**Your assignment:** Each line from the one holding "- Prerequisites" to the end of the data below must be output verbatim, with no other lines.

Records from a collection

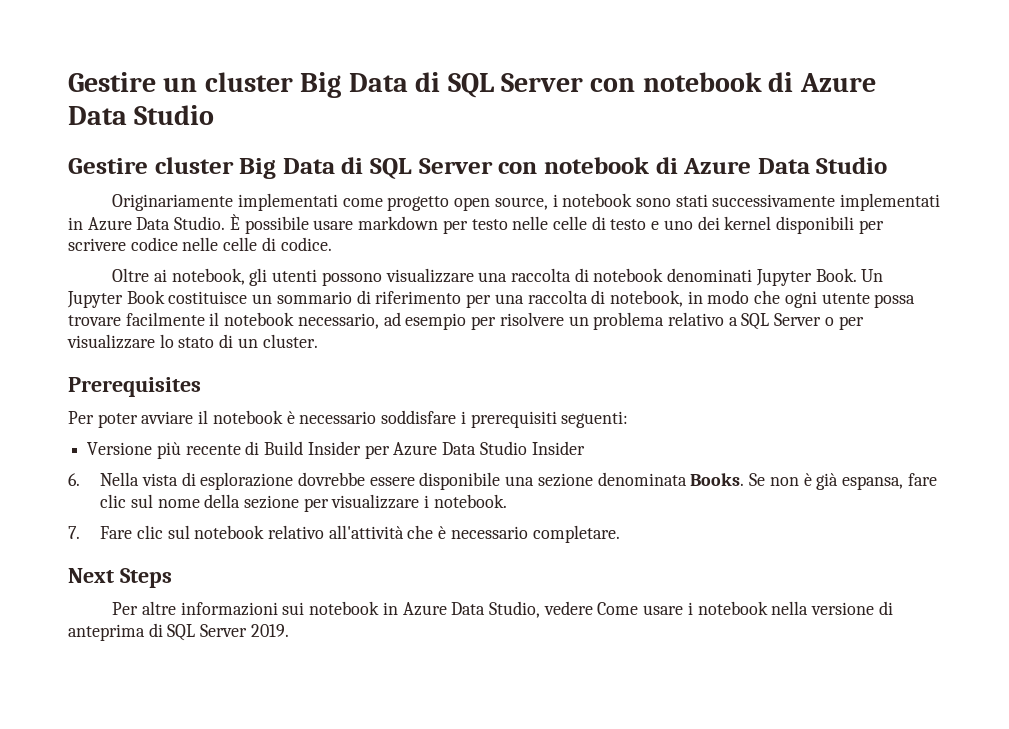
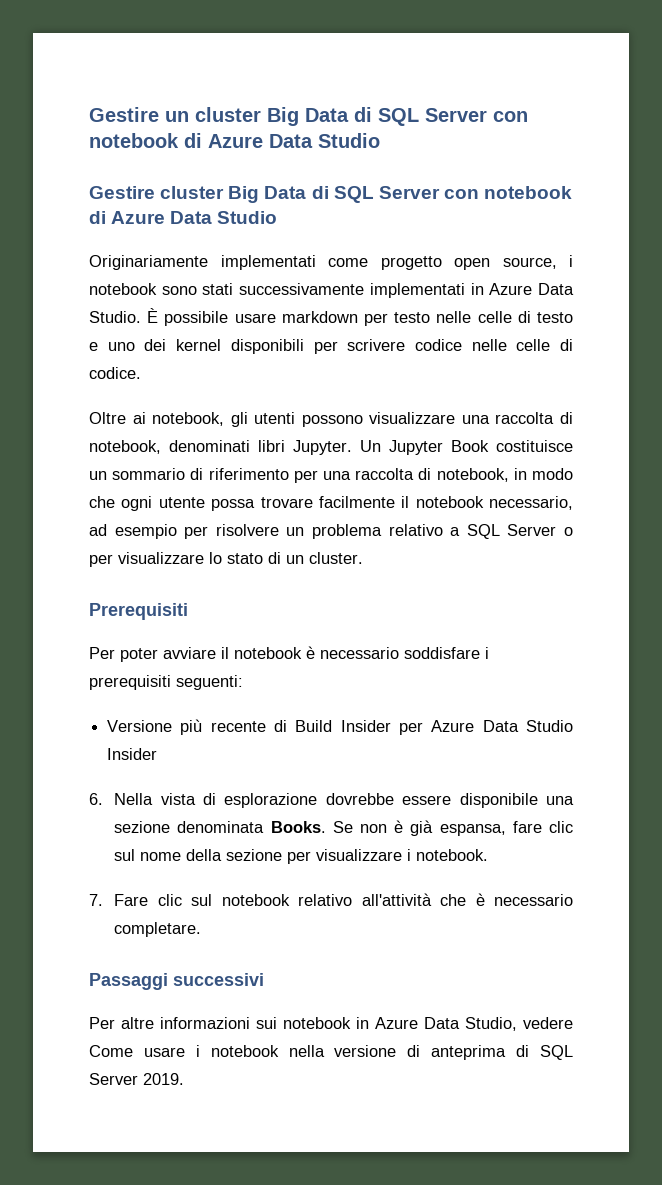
- Oltre ai notebook, gli utenti possono visualizzare una raccolta di notebook denominati Jupyter Book.
+ Oltre ai notebook, gli utenti possono visualizzare una raccolta di notebook, denominati libri Jupyter.
- Prerequisites
+ Prerequisiti
- Next Steps
+ Passaggi successivi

**Answer area:**
- Prerequisites
+ Prerequisiti
- Next Steps
+ Passaggi successivi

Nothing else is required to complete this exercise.